By using the minimum required PHP feature from the WordPress plugin directory, we can notify our users in advance of this new requirement. Also, when you try to activate Admin Columns on a server that runs < PHP 5.3, it will display a notice telling you about this problem. By doing so we will not only notify people they should probably upgrade but also prevent any errors in the WordPress admin from calling undefined functionality.

Upgrading to PHP 7.2

If you are running a legacy version of PHP you should probably upgrade to PHP 7.2 (the latest stable version at the time of writing). It’s a lot faster than PHP 5.2 while also being more secure. Like WordPress, PHP is largely backward compatible. Therefore you probably won’t experience any negative effects from upgrading.
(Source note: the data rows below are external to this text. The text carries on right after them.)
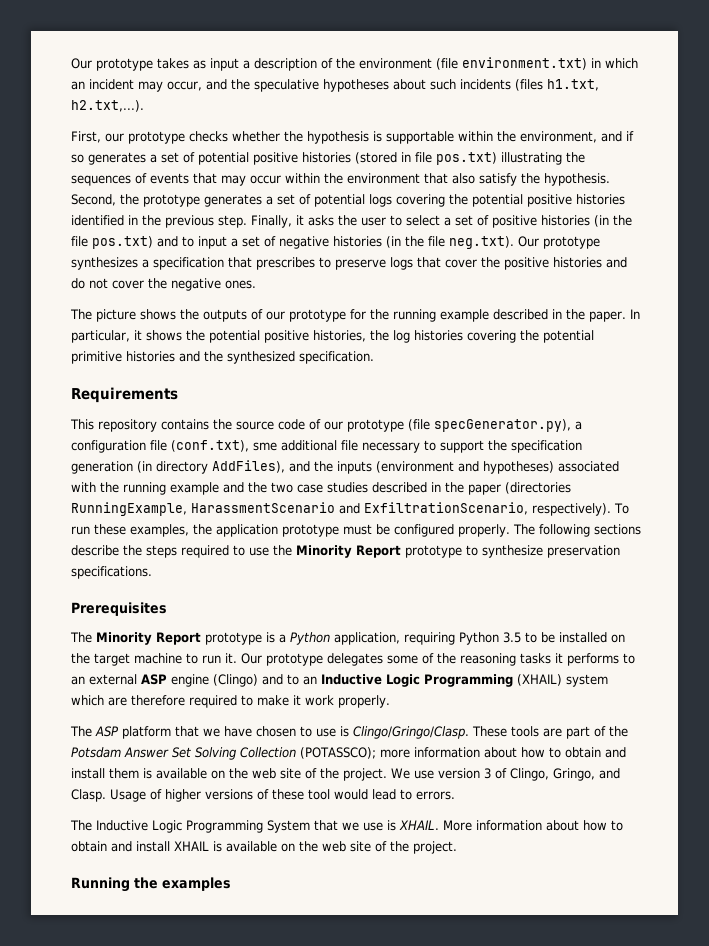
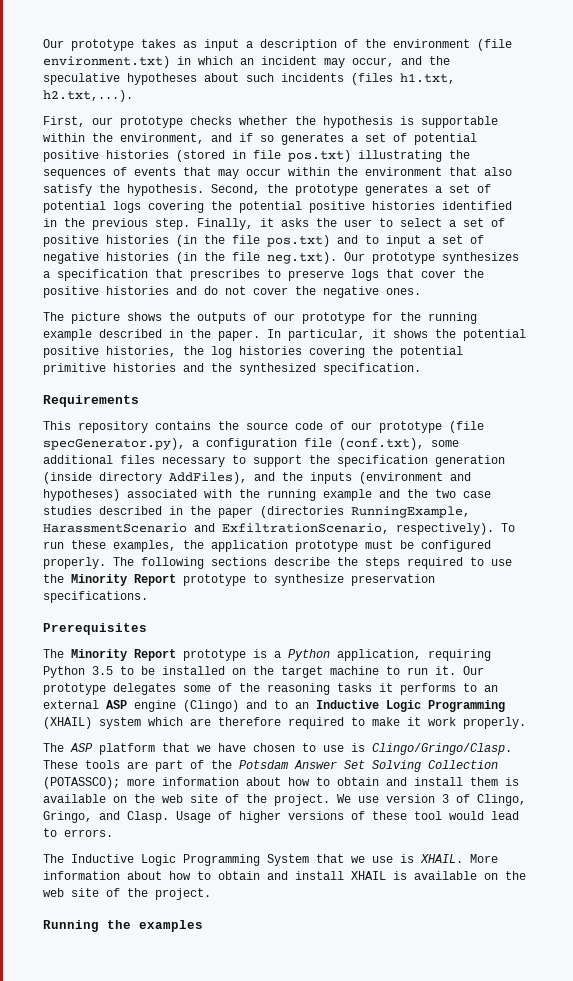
[253,440,358,451] sme additional file -> [431,440,459,447] [43,455,155,464] some additional files
[137,461,152,473] (in -> [43,472,92,484] (inside

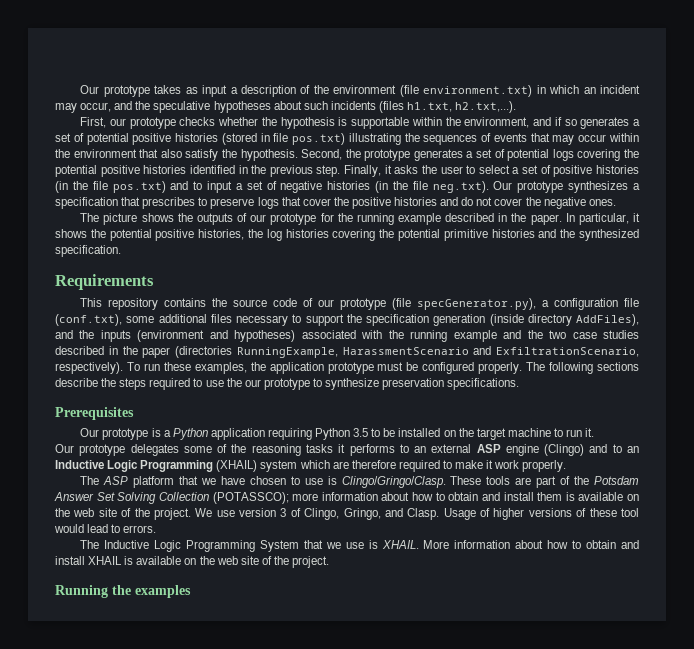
[71,574,176,586] Minority Report -> [244,379,261,387] our
[43,649,176,661] The Minority Report -> [80,428,100,437] Our
[337,649,421,661] application, -> [210,428,265,440] application
(456, 670) none -> (595, 432) //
However, there are a few things that did change and if you want to be sure your WordPress installation is compatible here a few things you can try:

  • Run your website locally using something like Local
  • Use this plugin to spot potential issues
  • Ask your hosting company if you can test your website in a staging/testing environment that supports PHP 7.2
  • Ask your hosting company if you can switch back to your current PHP version in case you encounter some issues

If you are still looking for hosting or want to know if your current hosting company supports PHP 7.2 you can use the example letter listed on the WordPress requirements page as a starting point:

I’m interested in running the open-source WordPress <https://wordpress.org/> web software and I was wondering if my account supported the following:

  • PHP 7.2 or greater
  • MySQL 5.6 or greater OR MariaDB 10.0 or greater
  • Nginx or Apache with mod_rewrite module
  • HTTPS support

Thanks!

And lastly, if you are unsure which version of PHP you are running at the moment, easily check this with the Display PHP Version plugin from the WordPress repository.

Wrapping Up

Looking at all the attention the PHP version discussion is getting lately, we might see some good things coming from the WordPress community to support modern PHP versions more actively. And once the popular plugins will drop the support for legacy versions (e.g. WooCommerce, Yoast, ACF) we could very well see a lot of hosting companies upgrade their PHP versions and we can all live happily ever after.